Tabii bu kural, eğitim seviyesi yüksek, insan haklarına saygılı, demokrasiyi özümsemiş ülkeler için geçerlidir. Yoksa 14 milyon 371 bin işçisi olup ta sadece 2 milyon 69 binin ( % 14,4) sendikalı olduğu ülkeler için değil.

 

Yine 155 bin polis emeklisi olmasına rağmen bunlardan sadece 7500 ( %5 ) civarında emeklinin polis derneklerine üye olduğu veya üye olmak isteyenlere dernekleri küçük olsun benim olsun zihniyetiyle ele geçiren saltanat sevdalılarının taht elden gider korkusuyla kendilerinden olmayanları üye yapmadığı ülkeler için de geçerli değildir.

Ülkemizde 12 milyon 400 bin emekli bulunmaktadır. 2 milyon 400 bini kenara bırakalım,  10 milyon, eşi ile etti mi 20 milyon, bir de çocuğunu da eklediğimizde oldu sana 30 milyon.

AL SANA TEK BAŞINA İKTİDAR.

Ama o bilinç ve cesaret yok biz emeklilerde.

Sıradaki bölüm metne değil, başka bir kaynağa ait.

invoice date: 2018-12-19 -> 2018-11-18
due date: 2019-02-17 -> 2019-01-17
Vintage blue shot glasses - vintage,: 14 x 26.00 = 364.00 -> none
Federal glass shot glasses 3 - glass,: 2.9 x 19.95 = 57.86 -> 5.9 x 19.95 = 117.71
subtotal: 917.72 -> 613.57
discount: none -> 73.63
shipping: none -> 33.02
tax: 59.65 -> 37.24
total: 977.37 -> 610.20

Bir araya gelip bu gücü değerlendirme kapasitemiz de yok.

Genel merkezi Ankara’da bulunan Türkiye Emekli Emniyet Müdürleri Derneğimiz    (TEMÜD-DER) Antalya, İstanbul, İzmir, Bursa şubeleri ve kısıtlı imkânlarıyla üyelerine sunduğu hizmetler, polisin problemleri ile ilgili hazırladığı raporları yetkili makamlara ulaştırması ve mensupları arasında birlik, dayanışma, yardımlaşma faaliyetleriyle göz dolduran, gönülleri hoş eden faaliyetleriyle başarılı bir sivil toplum kuruluşudur.

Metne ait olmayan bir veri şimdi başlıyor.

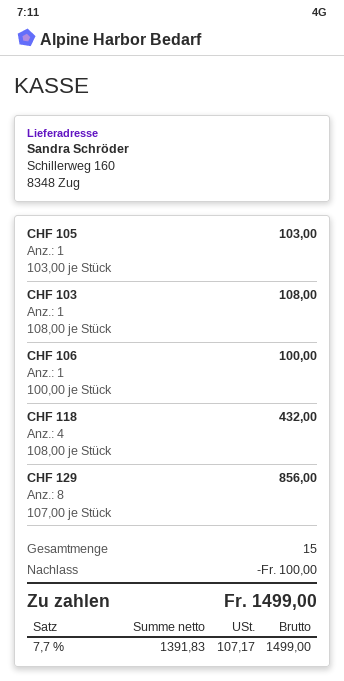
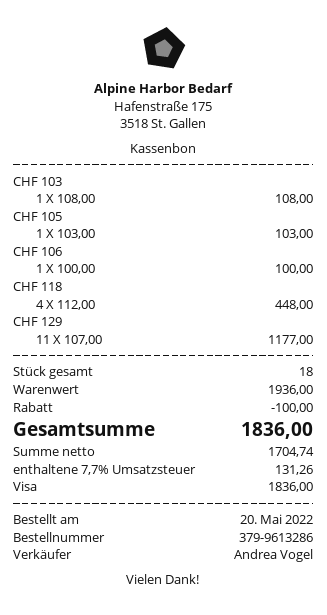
CHF 118: 4 x 108.00 = 432.00 -> 4 x 112.00 = 448.00
CHF 129: 8 x 107.00 = 856.00 -> 11 x 107.00 = 1177.00
total quantity: 15 -> 18
net: 1391.83 -> 1704.74
tax: 7.7% = 107.17 -> 7.7% = 131.26
total: 1499.00 -> 1836.00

Üyelerinin biraz daha gayretleri ve katkılarıyla,  üye olamamış emeklilerin de üye olmasıyla güçlenecek olan TEMÜD-DER’in daha çok yararlı hizmetler sunacağı kesindir.

Genel başkan, şube başkanları ve yönetim kurulu üyelerinin bu fedakâr çalışmalarından dolayı kutlamak ve destek vermek üyeler arasında ki bağları daha da güçlendirerek değerli hizmetler verilmesini sağlayacaktır.